Selon les informations obtenues — le ministère de la Culture, pas plus que le SNE ne nous ont confirmé ni communiqué la somme — le coup de pouce ministériel équivaudrait à quelque 300.000 €. La prudence s’impose — certaines sources évoquent pour leur part 350.000 €. En revanche, assure un proche du dossier, « le SNE bute sur des questions budgétaires, privé des revenus du salon. Le constat ne date pas d’hier : il n'est pas sain, économiquement, que la manifestation finance pour partie le syndicat des éditeurs ». Car, qui dit trou dans le budget, dit piocher dans les réserves.
« Tant qu’ils n’installeront pas une dizaine de food-trucks avec des ateliers de cuisine dirigés par des auteurs qui ont de gros titres en la matière, je n’y remettrai plus les pieds », nous assure un éditeur parisien. « Durant 20 années, l’organisation s’est contentée de laisser vendre des sandwichs rassis hors de prix, sans endroit pour s’asseoir convenablement et rien d’un peu fun dans les animations. Que les éditeurs désertent est naturel. »
Et d’ajouter : « Nous faire payer une fortune pour vendre des livres à des gens qui payent un droit d’entrée, c’est un peu “monde d’avant”, justement… Allez, ne serait-ce qu’un vrai food market à l’extérieur, et la journée de tous les visiteurs et exposants est améliorée. Des choses bêtes, non : acheter un hot-dog à ses enfants, pouvoir boire une bière avec des amis… Dans le business numérique, on appelle cela la User Experience. L’expérience utilisateur. Ou visiteurs ici… »
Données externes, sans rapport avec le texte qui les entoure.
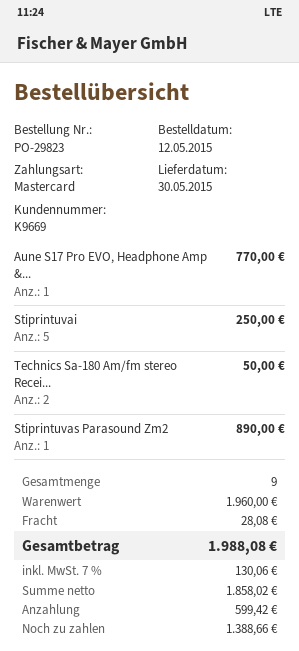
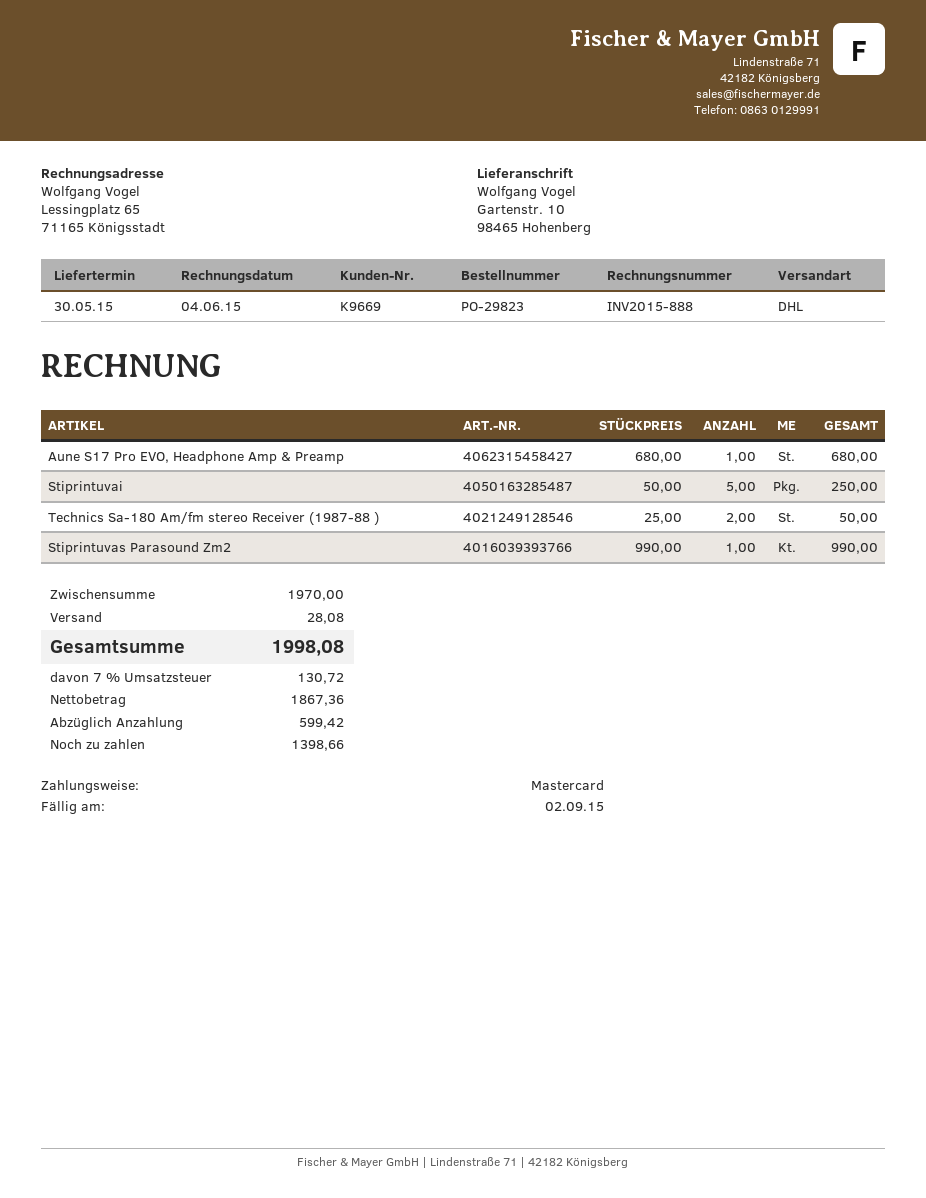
Aune S17 Pro EVO, Headphone Amp &...: 1 for 770.00 -> 1 for 680.00
Stiprintuvas Parasound Zm2: 1 for 890.00 -> 1 for 990.00
subtotal: 1960.00 -> 1970.00
net: 1858.02 -> 1867.36
tax: 7% = 130.06 -> 7% = 130.72
total: 1988.08 -> 1998.08
balance: 1388.66 -> 1398.66

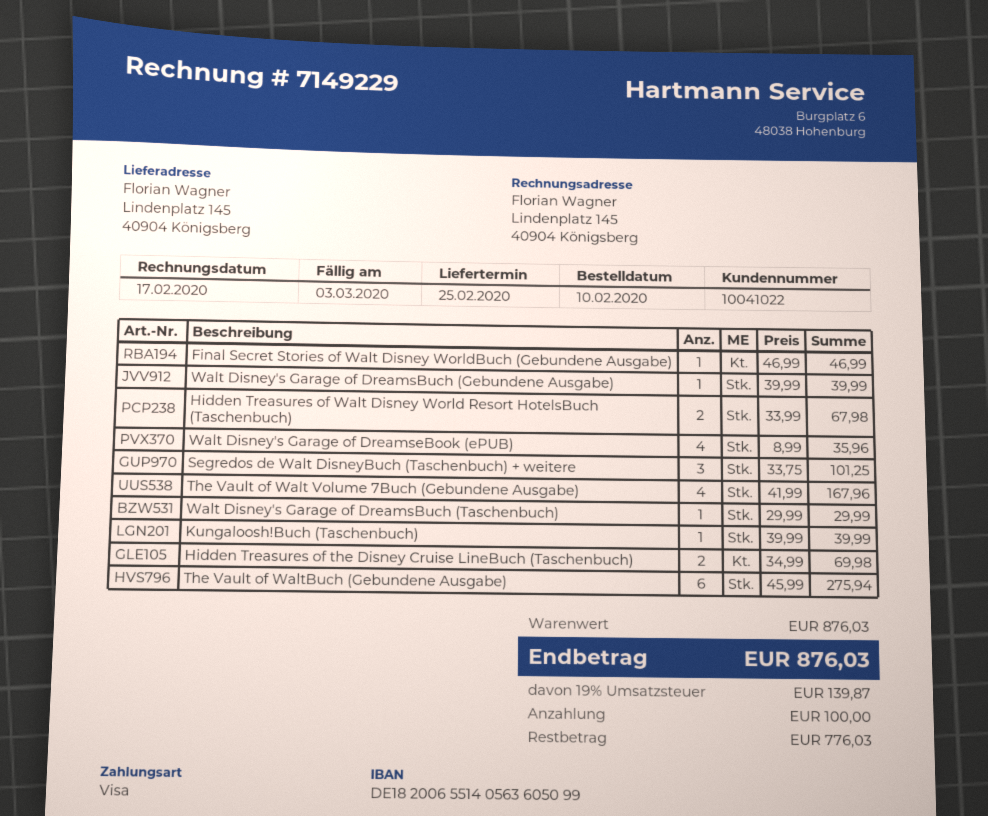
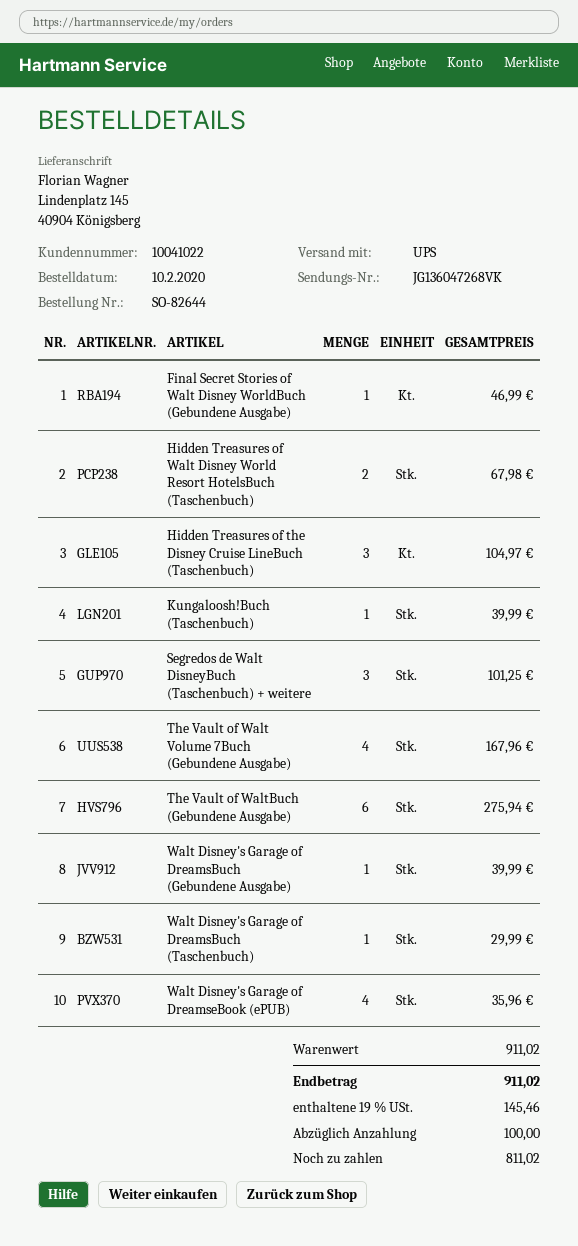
Hidden Treasures of the Disney Cruise LineBuch (Taschenbuch): 2 for 69.98 -> 3 for 104.97
subtotal: 876.03 -> 911.02
tax: 19% = 139.87 -> 19% = 145.46
total: 876.03 -> 911.02
balance: 776.03 -> 811.02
D’un côté, ceux qui n’iront plus. De l’autre, ceux qui se trouvent écartelés parce que d’autres manifestations avaient, bien avant Livre Paris, posé des dates sur lesquelles l’événement parisien est venu s’installer sans trop de précautions. Face à eux, une ribambelle de maisons, dévoilées dans une newsletter très commerciale, pour attirer les exposants.
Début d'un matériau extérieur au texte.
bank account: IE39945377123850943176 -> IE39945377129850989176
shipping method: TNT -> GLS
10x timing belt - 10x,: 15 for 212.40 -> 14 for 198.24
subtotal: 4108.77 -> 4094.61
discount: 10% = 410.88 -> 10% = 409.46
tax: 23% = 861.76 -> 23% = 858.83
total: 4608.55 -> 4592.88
« Cela va si mal dans les inscriptions qu’ils aient besoin de produire cette longue liste ? », s’interroge un ancien exposant.
« Rejoignez les éditeurs déjà inscrits à Livre Paris et participez au premier grand événement littéraire qui aura lieu en 2021. Livre Paris est un festival littéraire avec des rendez-vous inédits, riches et diversifiés. Vivez une expérience unique et saisissez l’opportunité de rencontrer à nouveau vos publics », clame en effet le message expédié.
Plus de 350 exposants sont cités, pêle-mêle, entre éditeurs, régions, pays, prestataires — on en comptait plus de 1200 pour l’édition 2018, d’après les chiffres communiqués par Reed Expo.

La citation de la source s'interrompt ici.